- _ASSIGNED TASK_:
What lines in the records include the string "some"? Return each one.
========
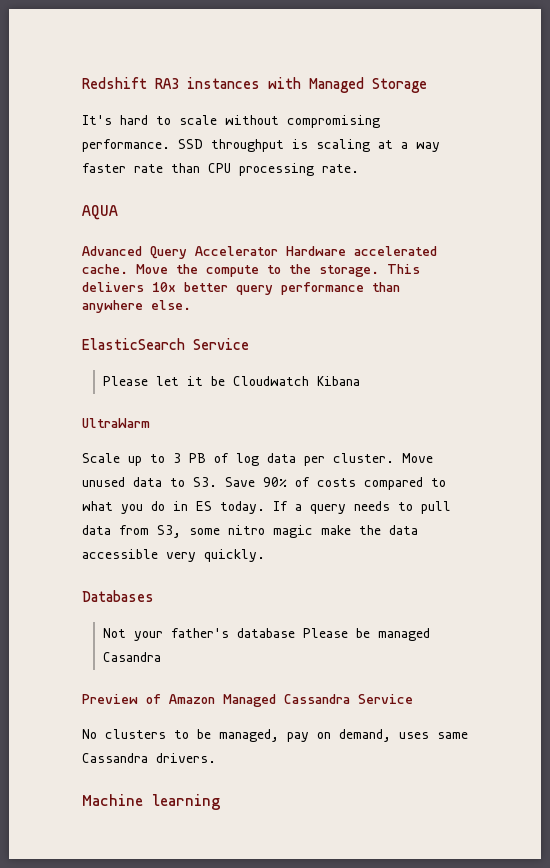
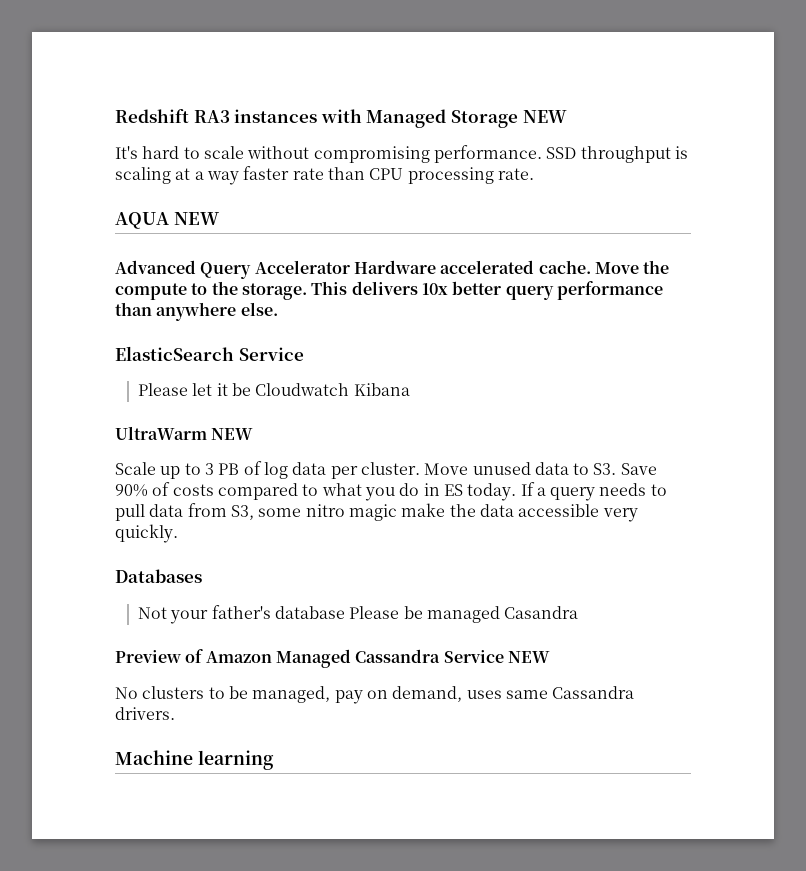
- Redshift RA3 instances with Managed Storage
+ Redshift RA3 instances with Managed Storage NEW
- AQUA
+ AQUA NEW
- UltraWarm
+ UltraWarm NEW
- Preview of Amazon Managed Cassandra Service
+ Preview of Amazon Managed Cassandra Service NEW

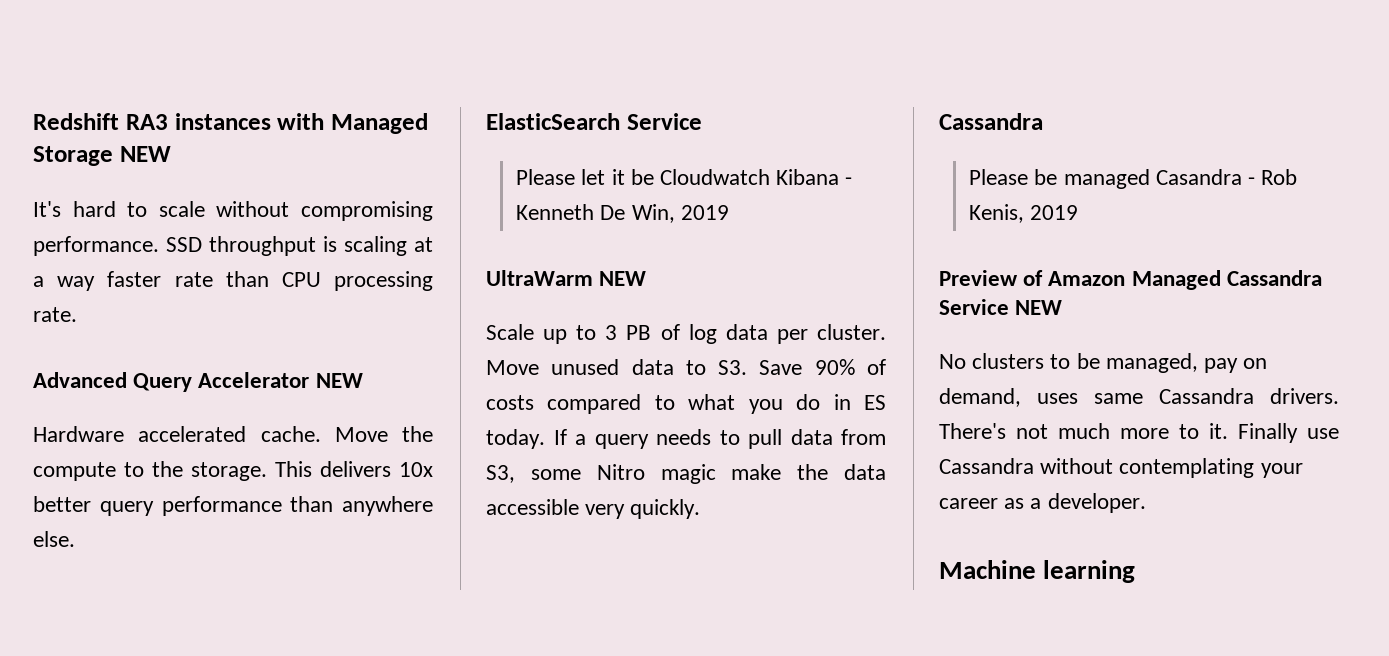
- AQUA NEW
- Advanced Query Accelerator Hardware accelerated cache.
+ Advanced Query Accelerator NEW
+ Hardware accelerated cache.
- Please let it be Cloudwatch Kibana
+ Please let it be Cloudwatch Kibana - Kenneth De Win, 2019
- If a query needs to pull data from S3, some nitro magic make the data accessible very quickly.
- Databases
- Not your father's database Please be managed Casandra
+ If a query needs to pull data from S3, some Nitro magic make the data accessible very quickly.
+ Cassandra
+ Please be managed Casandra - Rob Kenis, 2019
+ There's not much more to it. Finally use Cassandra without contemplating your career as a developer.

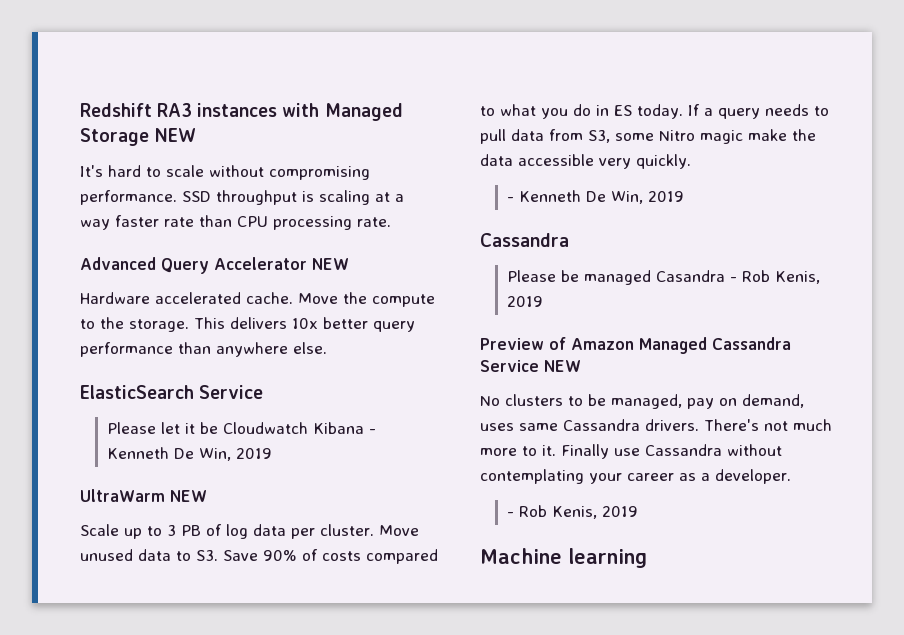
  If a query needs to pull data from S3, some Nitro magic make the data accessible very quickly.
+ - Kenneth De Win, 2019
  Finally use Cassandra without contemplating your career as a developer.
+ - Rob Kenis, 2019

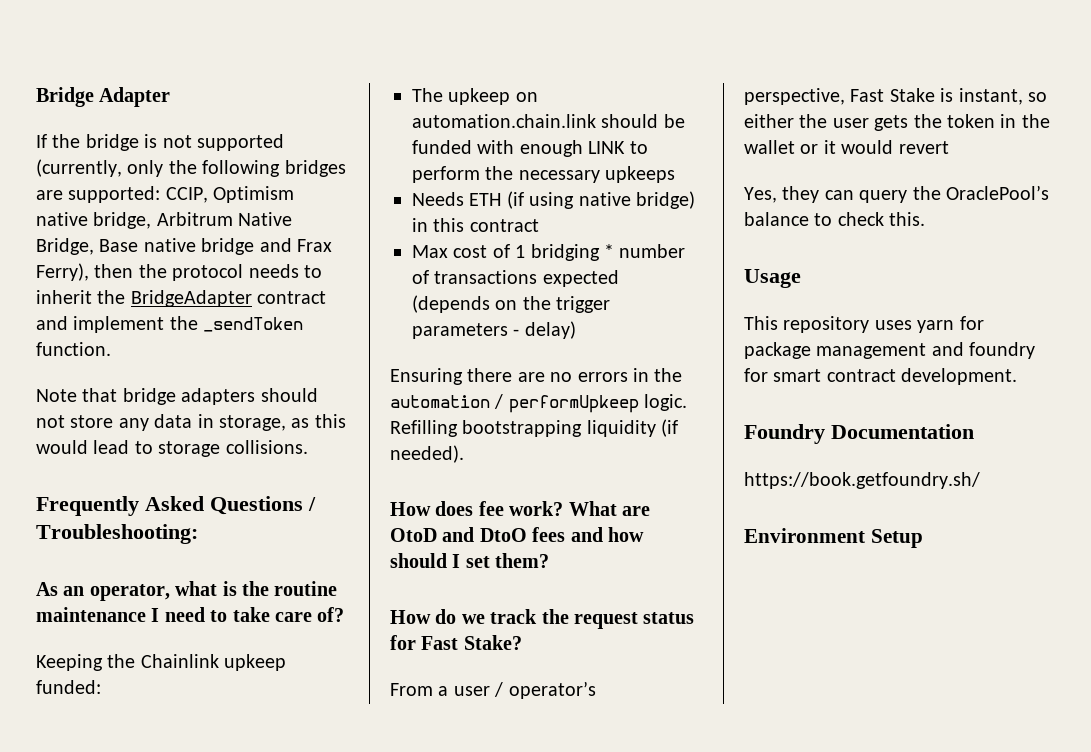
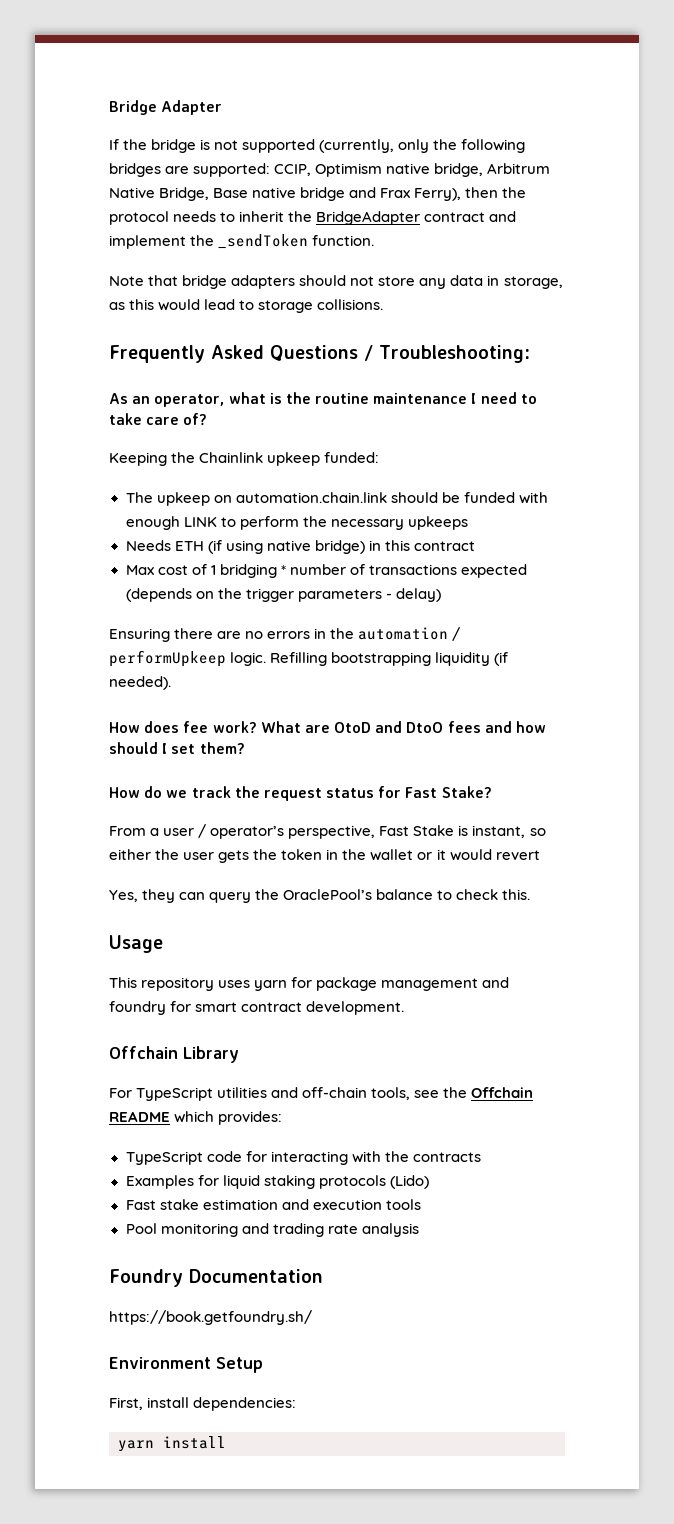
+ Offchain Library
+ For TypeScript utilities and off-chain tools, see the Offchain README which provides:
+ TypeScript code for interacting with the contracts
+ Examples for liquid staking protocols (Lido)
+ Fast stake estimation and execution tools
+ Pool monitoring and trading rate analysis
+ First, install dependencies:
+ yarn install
========
- _RESULT OF THIS TASK_:
- If a query needs to pull data from S3, some nitro magic make the data accessible very quickly.
+ If a query needs to pull data from S3, some Nitro magic make the data accessible very quickly.
  If a query needs to pull data from S3, some Nitro magic make the data accessible very quickly.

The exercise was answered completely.